While the robot is not autonomous, that is another possibility down the road, he said.

John Nowatzki, a retired agricultural machine systems specialist at NDSU who serves on the Big Iron Committee, said another demonstration will be a repeat from last year, with Titan Machinery and Raven Industries showing off their autonomous grain cart technologies . The demonstration will be west of the food court this year, because the space south of the racetrack used in the past is now a corn maze.

Hundreds of vendors also will be on hand at Big Iron, and many are preparing to show off new products or explain popular existing ones.

Nick Chiodo, marketing manager at Crary Industries, said Crary will have their Wind System on display for those who haven't seen it and experts to explain it. The system is an attachment for a soybean header that reduces shatter loss and feeds the combine more evenly through the blowing of high velocity air. Chiodo said the system can increase bushels per acres by as much as 5, with configurations that fit on most brand-name headers.

"Anywhere that grows soybeans, we're probably out there," he said.

They'll also have information and experts on their Revolution Ditcher, for use in cleaning out water ways, ditches or terraces. Chiodo said they'll have the "latest and greatest" on that in their booth.

Crary is planning a Dec. 15 event called Full Pod, which will feature famous farm YouTubers.

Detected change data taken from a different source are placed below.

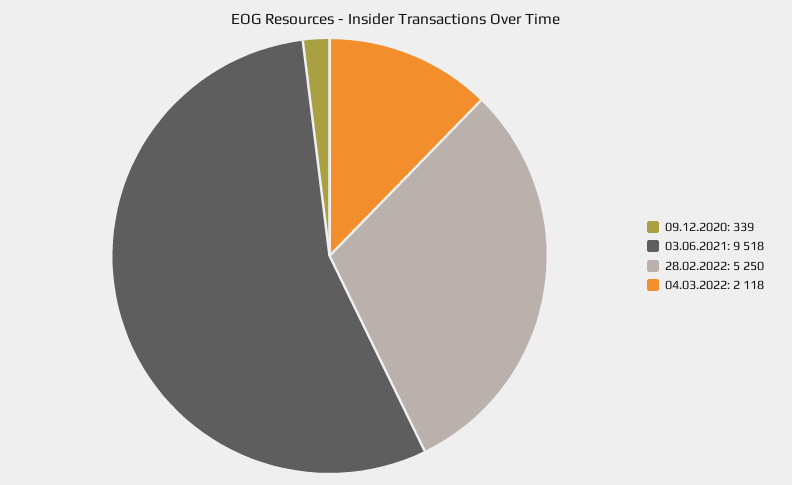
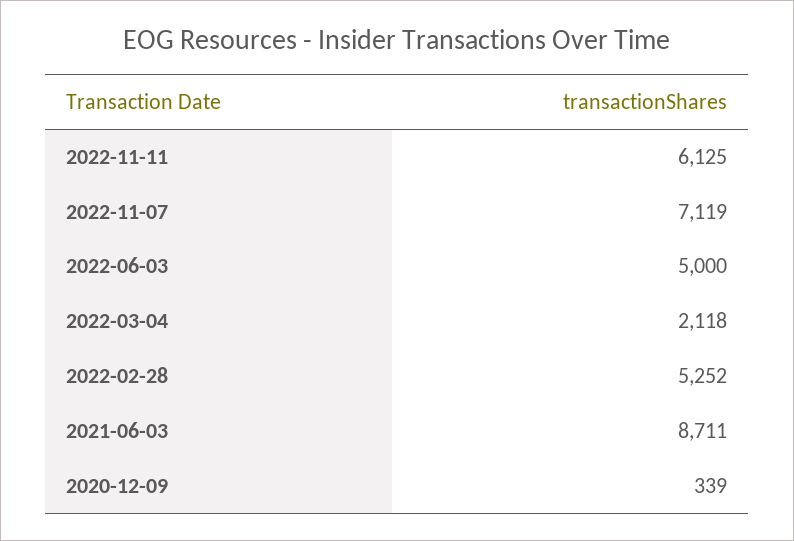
03.06.2021: 9518 -> 8711
28.02.2022: 5250 -> 5252
2022-11-11: none -> 6125
2022-11-07: none -> 7119
2022-06-03: none -> 5000

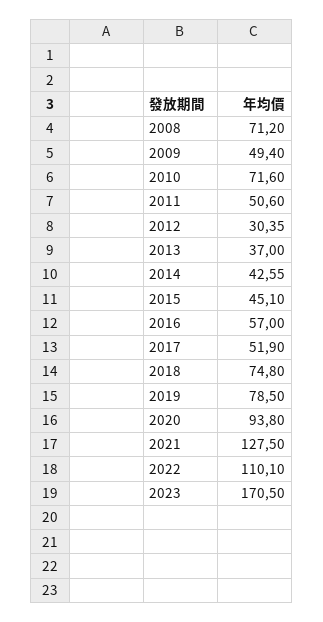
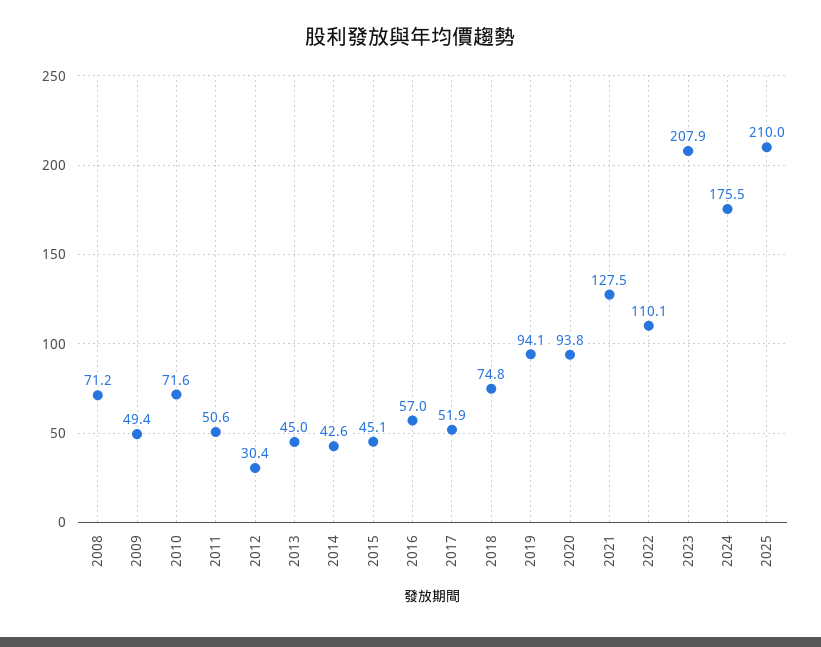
2013: 37 -> 45
2019: 78.5 -> 94.1
2023: 170.5 -> 207.9
2024: none -> 175.5
2025: none -> 210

For the cost of their ticket, attendees at that event will get dinner, a hooded sweatshirt, a grab bag and a chance to win door prizes, as well as opportunities to interact with the YouTubers and other farmers. Chiodo said anyone who has registered for the event can show their ticket at the booth and be entered to win a Grizzly cooler with the Full Pod log.


Big Iron is a must for Crary, Chiodo said. Crary is located close at hand to the fairgrounds.

"It's right across the street from us," he said. "It's our backyard."

Jenny Schlecht is the editor of Agweek and Sugarbeet Grower Magazine. She lives on a farm and ranch near Medina, North Dakota, with her husband and two daughters. You can reach her at jschlecht@agweek.com or 701-595-0425.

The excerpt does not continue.